**Exercise description**
Of all the entries below, only the lines from the one with "font-style: none ->" up to and including the one with "flex-direction: column ->" are to be duplicated exactly.

--- Input for this task ---

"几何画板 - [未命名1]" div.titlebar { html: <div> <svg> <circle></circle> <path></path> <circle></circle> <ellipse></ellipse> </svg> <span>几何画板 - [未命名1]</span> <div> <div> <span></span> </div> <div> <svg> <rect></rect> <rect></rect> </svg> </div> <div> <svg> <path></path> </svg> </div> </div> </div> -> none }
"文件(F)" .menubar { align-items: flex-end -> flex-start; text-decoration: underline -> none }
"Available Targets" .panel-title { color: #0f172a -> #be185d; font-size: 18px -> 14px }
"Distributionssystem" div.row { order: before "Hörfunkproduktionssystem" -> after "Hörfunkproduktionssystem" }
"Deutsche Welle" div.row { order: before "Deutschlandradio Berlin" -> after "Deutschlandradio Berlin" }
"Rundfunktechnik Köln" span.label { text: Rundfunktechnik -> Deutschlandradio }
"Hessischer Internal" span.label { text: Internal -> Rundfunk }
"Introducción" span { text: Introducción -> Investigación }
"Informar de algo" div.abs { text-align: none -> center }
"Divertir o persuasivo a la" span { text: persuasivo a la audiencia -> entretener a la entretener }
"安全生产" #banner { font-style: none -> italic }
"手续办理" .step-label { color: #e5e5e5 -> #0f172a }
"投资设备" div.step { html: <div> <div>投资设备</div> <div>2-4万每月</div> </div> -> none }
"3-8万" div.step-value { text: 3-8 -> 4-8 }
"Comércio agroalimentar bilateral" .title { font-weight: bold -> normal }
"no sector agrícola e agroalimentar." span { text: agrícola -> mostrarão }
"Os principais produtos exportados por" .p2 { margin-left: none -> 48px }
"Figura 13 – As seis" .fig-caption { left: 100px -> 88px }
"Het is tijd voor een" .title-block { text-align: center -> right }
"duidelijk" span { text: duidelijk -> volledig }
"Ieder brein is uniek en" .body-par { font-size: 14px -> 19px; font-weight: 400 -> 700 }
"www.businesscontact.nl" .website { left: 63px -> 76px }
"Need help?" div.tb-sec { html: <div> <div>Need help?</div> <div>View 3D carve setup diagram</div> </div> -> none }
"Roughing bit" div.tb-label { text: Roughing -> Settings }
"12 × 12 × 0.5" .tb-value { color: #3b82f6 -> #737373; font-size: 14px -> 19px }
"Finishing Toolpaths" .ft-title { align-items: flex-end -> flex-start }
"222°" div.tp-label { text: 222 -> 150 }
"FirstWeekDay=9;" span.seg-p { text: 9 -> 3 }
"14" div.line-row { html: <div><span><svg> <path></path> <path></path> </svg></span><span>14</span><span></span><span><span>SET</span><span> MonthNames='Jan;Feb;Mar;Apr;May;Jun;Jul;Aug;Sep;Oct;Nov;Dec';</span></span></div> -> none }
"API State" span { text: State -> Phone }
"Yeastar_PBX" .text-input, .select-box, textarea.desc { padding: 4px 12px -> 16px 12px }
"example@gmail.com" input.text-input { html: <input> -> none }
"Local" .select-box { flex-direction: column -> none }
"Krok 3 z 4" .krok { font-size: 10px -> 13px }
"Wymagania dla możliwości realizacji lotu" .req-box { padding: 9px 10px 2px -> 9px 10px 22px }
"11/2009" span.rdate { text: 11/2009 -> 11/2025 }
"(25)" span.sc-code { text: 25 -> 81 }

---

**Response box**
"安全生产" #banner { font-style: none -> italic }
"手续办理" .step-label { color: #e5e5e5 -> #0f172a }
"投资设备" div.step { html: <div> <div>投资设备</div> <div>2-4万每月</div> </div> -> none }
"3-8万" div.step-value { text: 3-8 -> 4-8 }
"Comércio agroalimentar bilateral" .title { font-weight: bold -> normal }
"no sector agrícola e agroalimentar." span { text: agrícola -> mostrarão }
"Os principais produtos exportados por" .p2 { margin-left: none -> 48px }
"Figura 13 – As seis" .fig-caption { left: 100px -> 88px }
"Het is tijd voor een" .title-block { text-align: center -> right }
"duidelijk" span { text: duidelijk -> volledig }
"Ieder brein is uniek en" .body-par { font-size: 14px -> 19px; font-weight: 400 -> 700 }
"www.businesscontact.nl" .website { left: 63px -> 76px }
"Need help?" div.tb-sec { html: <div> <div>Need help?</div> <div>View 3D carve setup diagram</div> </div> -> none }
"Roughing bit" div.tb-label { text: Roughing -> Settings }
"12 × 12 × 0.5" .tb-value { color: #3b82f6 -> #737373; font-size: 14px -> 19px }
"Finishing Toolpaths" .ft-title { align-items: flex-end -> flex-start }
"222°" div.tp-label { text: 222 -> 150 }
"FirstWeekDay=9;" span.seg-p { text: 9 -> 3 }
"14" div.line-row { html: <div><span><svg> <path></path> <path></path> </svg></span><span>14</span><span></span><span><span>SET</span><span> MonthNames='Jan;Feb;Mar;Apr;May;Jun;Jul;Aug;Sep;Oct;Nov;Dec';</span></span></div> -> none }
"API State" span { text: State -> Phone }
"Yeastar_PBX" .text-input, .select-box, textarea.desc { padding: 4px 12px -> 16px 12px }
"example@gmail.com" input.text-input { html: <input> -> none }
"Local" .select-box { flex-direction: column -> none }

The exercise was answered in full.